Your instructions:
Search each line below for the word "border" and list those that contain it.

Raw data:

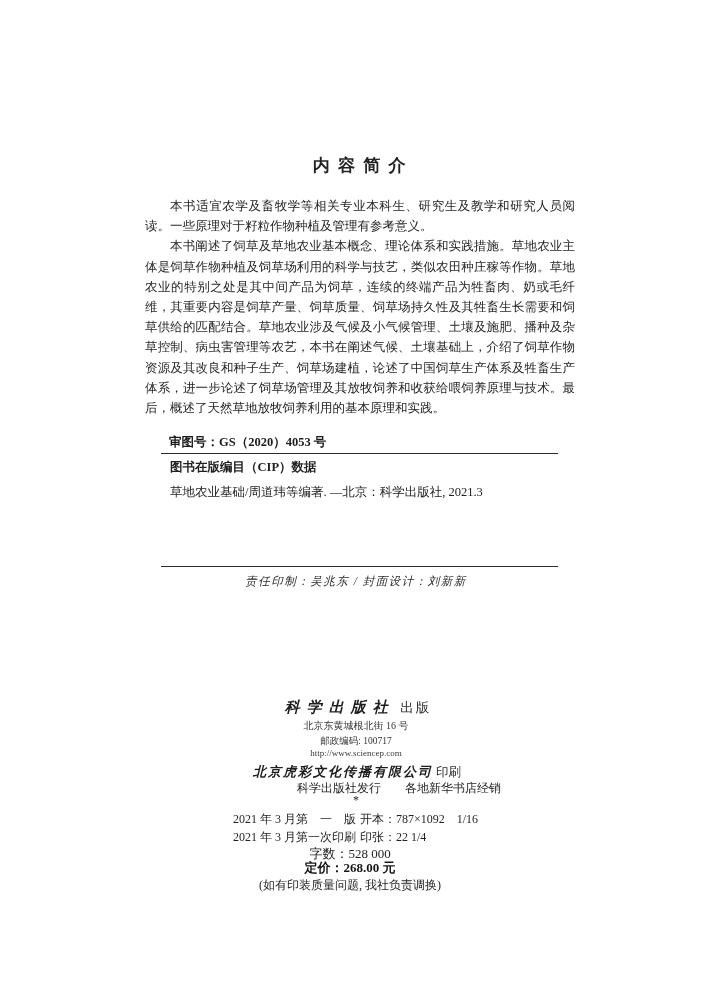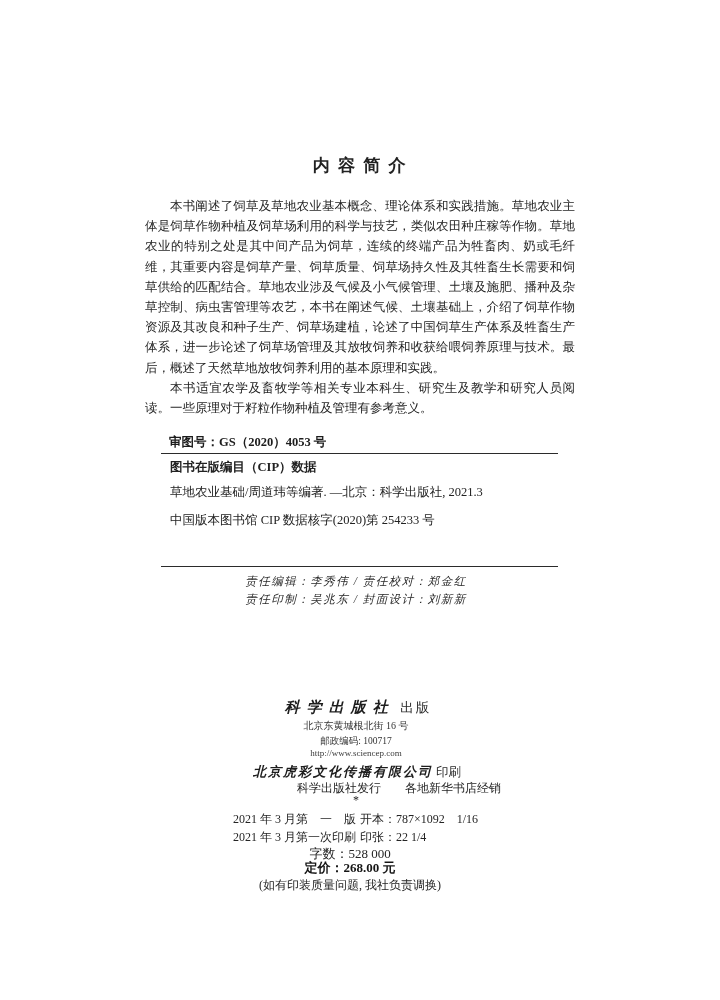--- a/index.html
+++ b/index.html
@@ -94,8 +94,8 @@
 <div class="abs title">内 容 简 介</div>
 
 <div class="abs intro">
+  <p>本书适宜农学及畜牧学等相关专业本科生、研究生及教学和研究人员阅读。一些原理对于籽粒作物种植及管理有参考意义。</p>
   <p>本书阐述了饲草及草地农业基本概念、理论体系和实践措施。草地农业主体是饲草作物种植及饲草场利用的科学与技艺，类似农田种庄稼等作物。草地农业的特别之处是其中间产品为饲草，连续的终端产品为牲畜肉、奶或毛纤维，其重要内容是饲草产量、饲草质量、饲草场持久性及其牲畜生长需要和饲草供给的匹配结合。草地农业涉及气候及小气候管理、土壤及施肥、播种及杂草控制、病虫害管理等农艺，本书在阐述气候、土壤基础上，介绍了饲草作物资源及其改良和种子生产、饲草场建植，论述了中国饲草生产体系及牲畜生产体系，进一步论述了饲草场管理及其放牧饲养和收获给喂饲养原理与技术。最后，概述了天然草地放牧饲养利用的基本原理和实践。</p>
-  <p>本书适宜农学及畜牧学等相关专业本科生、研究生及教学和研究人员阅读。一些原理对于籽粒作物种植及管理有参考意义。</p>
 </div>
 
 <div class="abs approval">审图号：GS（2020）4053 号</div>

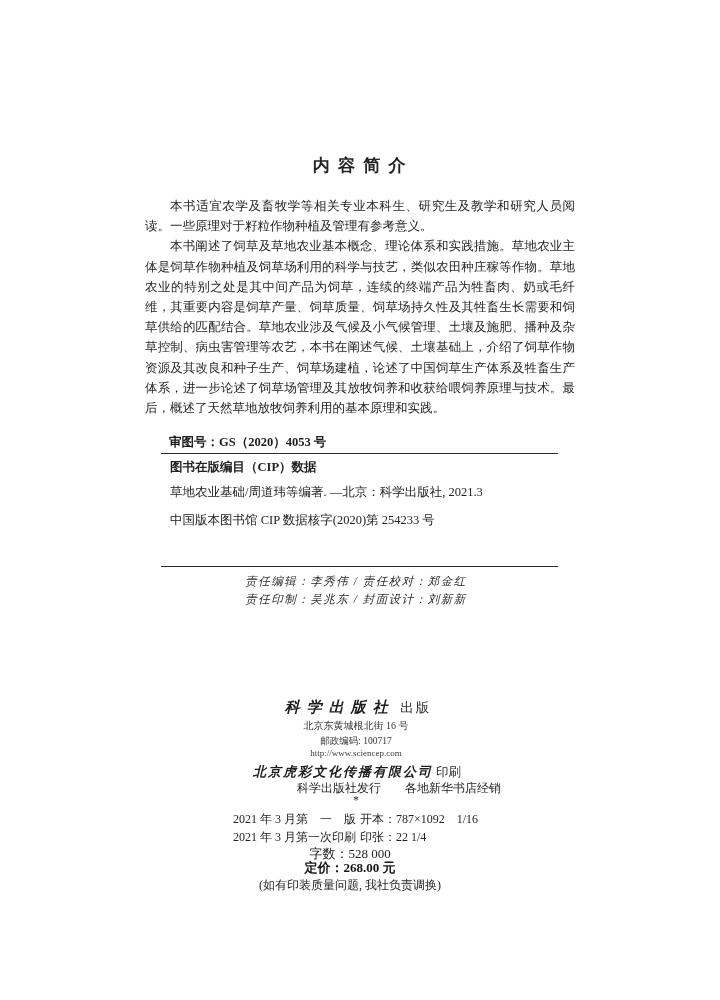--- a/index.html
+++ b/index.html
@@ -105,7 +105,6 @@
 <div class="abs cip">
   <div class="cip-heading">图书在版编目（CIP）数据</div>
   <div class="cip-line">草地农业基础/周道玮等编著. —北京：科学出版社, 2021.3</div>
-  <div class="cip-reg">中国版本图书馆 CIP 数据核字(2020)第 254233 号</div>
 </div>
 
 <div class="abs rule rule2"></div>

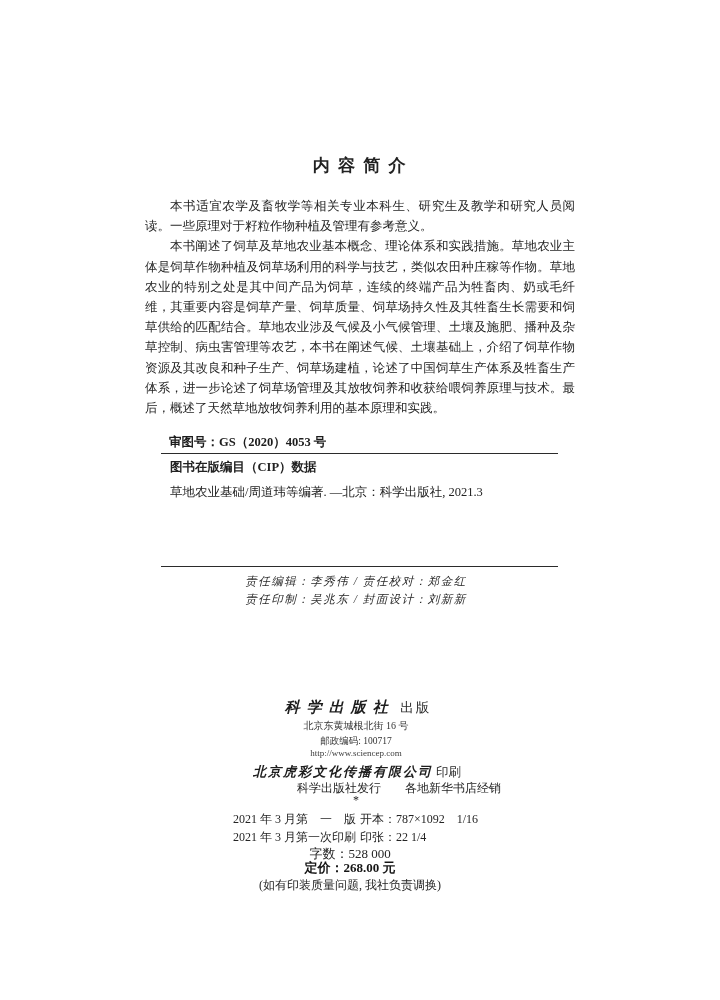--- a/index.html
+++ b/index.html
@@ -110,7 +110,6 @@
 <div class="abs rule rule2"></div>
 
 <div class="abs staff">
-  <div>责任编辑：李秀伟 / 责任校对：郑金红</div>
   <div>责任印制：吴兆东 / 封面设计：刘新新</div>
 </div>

...

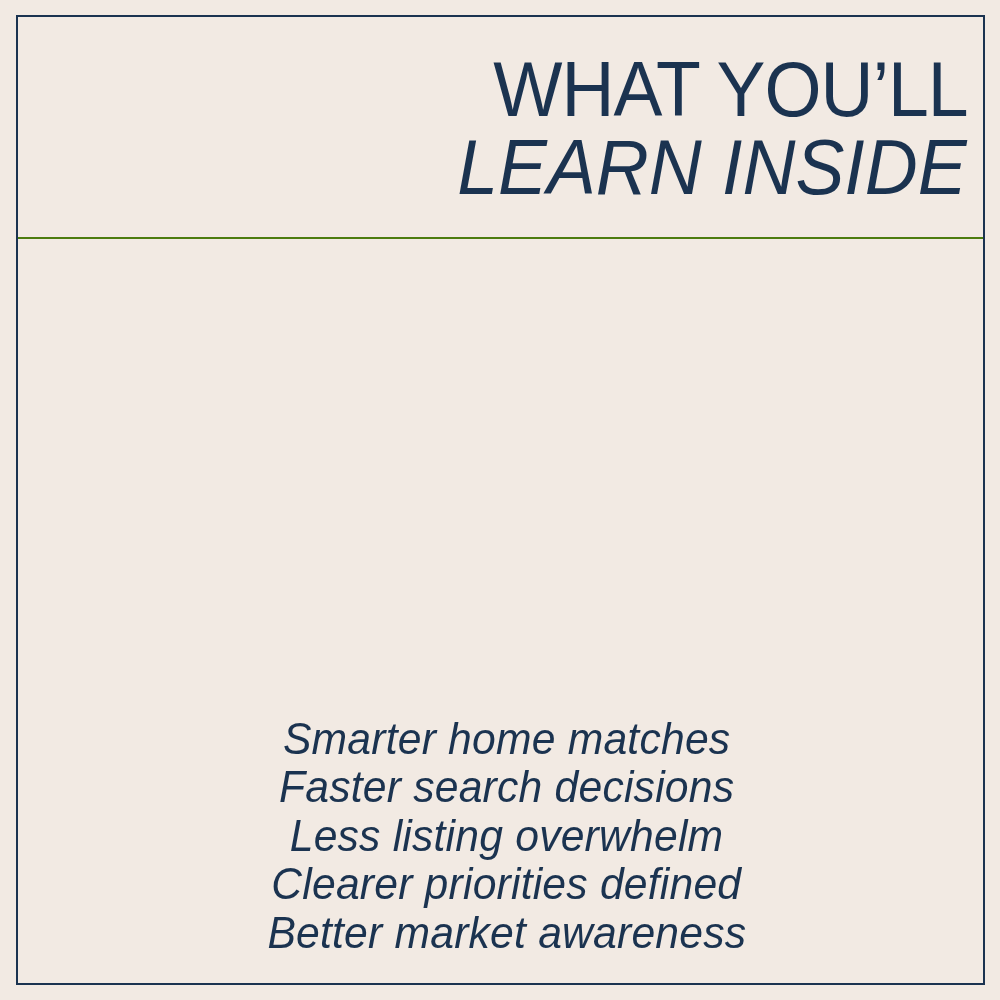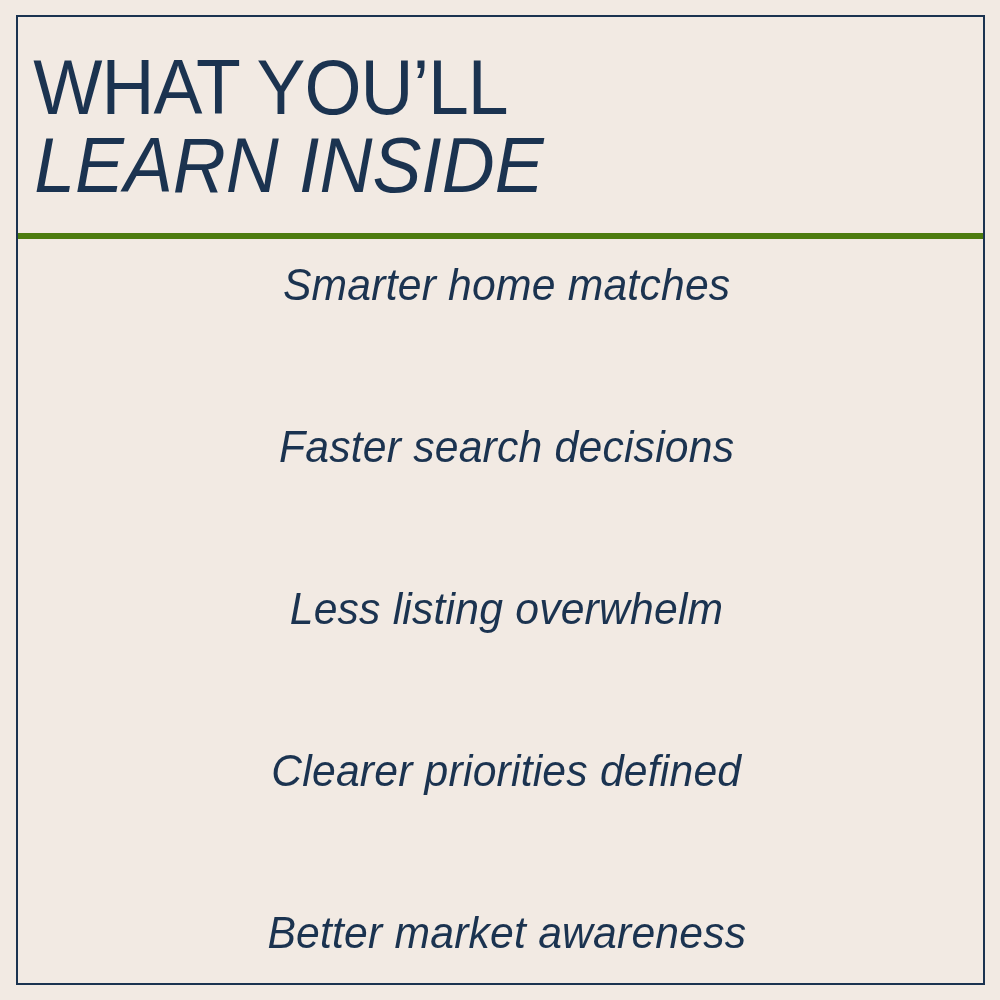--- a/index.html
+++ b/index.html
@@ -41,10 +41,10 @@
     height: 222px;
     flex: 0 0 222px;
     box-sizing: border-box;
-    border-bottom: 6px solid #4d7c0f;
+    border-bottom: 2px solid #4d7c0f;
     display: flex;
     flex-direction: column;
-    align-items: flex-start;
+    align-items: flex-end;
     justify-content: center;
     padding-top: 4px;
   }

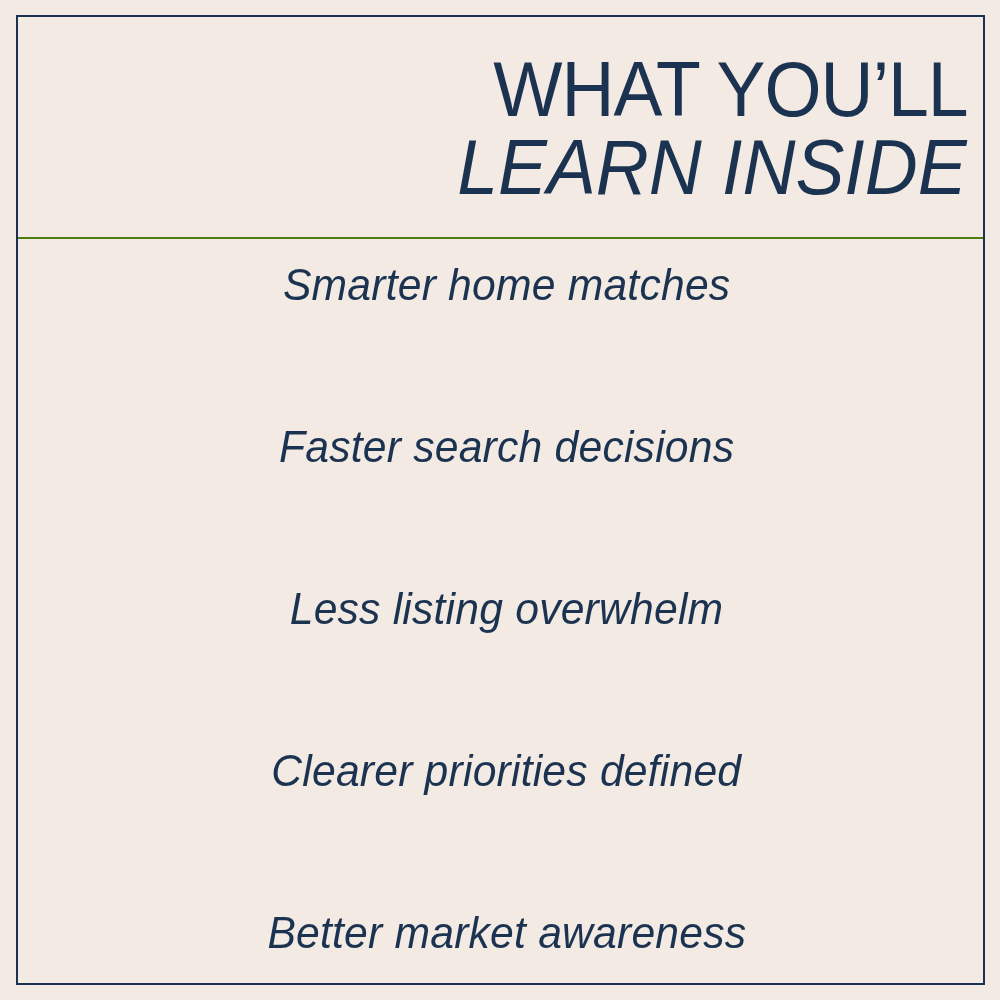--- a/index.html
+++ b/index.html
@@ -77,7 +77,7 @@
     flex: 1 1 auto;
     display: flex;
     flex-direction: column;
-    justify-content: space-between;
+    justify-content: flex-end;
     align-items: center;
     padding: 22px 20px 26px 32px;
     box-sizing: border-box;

Problem solution:
     box-sizing: border-box;
-    border-bottom: 6px solid #4d7c0f;
+    border-bottom: 2px solid #4d7c0f;
     box-sizing: border-box;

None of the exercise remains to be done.